Note how many lines in the entries contain the string "contributing", then give that number and nothing else.

[Detected change data]
BEGIN
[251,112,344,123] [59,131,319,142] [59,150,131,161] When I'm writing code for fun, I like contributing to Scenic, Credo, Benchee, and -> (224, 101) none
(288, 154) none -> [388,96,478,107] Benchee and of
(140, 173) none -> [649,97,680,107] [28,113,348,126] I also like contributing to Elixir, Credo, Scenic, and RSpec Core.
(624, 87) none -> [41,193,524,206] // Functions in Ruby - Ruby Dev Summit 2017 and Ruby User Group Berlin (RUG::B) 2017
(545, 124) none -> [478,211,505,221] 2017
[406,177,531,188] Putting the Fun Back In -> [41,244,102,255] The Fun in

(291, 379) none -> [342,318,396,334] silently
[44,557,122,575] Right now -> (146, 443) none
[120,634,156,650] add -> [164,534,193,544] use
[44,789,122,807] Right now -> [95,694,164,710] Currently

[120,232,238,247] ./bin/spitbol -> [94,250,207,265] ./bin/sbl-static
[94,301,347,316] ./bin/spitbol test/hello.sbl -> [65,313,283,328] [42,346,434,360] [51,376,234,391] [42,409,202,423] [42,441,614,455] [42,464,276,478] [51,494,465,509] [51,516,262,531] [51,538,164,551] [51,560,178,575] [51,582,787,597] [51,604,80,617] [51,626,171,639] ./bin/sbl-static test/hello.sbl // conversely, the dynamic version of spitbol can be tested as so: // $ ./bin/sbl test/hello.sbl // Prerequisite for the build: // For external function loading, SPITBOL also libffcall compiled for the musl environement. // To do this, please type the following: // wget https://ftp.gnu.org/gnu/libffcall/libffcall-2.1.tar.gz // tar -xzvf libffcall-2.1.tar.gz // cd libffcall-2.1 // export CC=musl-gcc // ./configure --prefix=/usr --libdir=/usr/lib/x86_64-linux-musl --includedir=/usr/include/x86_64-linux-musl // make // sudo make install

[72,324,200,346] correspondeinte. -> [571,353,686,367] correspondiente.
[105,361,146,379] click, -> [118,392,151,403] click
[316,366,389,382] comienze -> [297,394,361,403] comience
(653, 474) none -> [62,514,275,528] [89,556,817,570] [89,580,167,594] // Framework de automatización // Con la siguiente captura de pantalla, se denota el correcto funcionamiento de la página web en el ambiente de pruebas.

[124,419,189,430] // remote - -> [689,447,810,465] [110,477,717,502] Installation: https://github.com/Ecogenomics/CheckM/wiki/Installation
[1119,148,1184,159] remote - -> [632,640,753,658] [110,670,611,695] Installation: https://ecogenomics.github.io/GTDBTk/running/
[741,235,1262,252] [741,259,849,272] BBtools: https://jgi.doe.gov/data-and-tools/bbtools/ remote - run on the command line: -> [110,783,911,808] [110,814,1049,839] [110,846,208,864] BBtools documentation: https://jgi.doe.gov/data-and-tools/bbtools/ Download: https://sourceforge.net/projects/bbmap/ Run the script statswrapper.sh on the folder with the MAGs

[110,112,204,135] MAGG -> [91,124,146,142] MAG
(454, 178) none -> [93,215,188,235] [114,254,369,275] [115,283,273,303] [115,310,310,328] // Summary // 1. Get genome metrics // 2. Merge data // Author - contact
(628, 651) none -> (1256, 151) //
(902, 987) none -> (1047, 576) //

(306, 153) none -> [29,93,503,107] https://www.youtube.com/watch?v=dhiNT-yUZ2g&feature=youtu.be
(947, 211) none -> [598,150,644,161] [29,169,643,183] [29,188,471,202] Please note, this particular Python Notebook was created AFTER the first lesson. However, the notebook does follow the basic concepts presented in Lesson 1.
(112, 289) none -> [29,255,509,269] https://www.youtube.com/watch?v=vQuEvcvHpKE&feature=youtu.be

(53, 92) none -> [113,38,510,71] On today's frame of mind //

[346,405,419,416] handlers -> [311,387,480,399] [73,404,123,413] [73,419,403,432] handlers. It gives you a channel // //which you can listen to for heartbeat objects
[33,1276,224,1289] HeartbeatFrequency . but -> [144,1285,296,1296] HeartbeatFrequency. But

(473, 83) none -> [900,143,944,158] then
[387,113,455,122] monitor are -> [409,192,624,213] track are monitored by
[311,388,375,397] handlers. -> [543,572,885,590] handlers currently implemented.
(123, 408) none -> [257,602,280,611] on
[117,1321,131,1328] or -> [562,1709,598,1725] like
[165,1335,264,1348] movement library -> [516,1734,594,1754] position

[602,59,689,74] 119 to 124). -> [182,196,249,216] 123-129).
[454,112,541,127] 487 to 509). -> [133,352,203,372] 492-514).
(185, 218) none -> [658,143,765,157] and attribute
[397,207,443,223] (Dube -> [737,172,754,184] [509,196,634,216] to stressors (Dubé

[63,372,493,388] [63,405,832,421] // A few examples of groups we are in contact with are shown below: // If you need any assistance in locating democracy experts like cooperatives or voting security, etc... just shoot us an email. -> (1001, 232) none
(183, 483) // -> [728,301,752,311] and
END
*Answer to this task*
2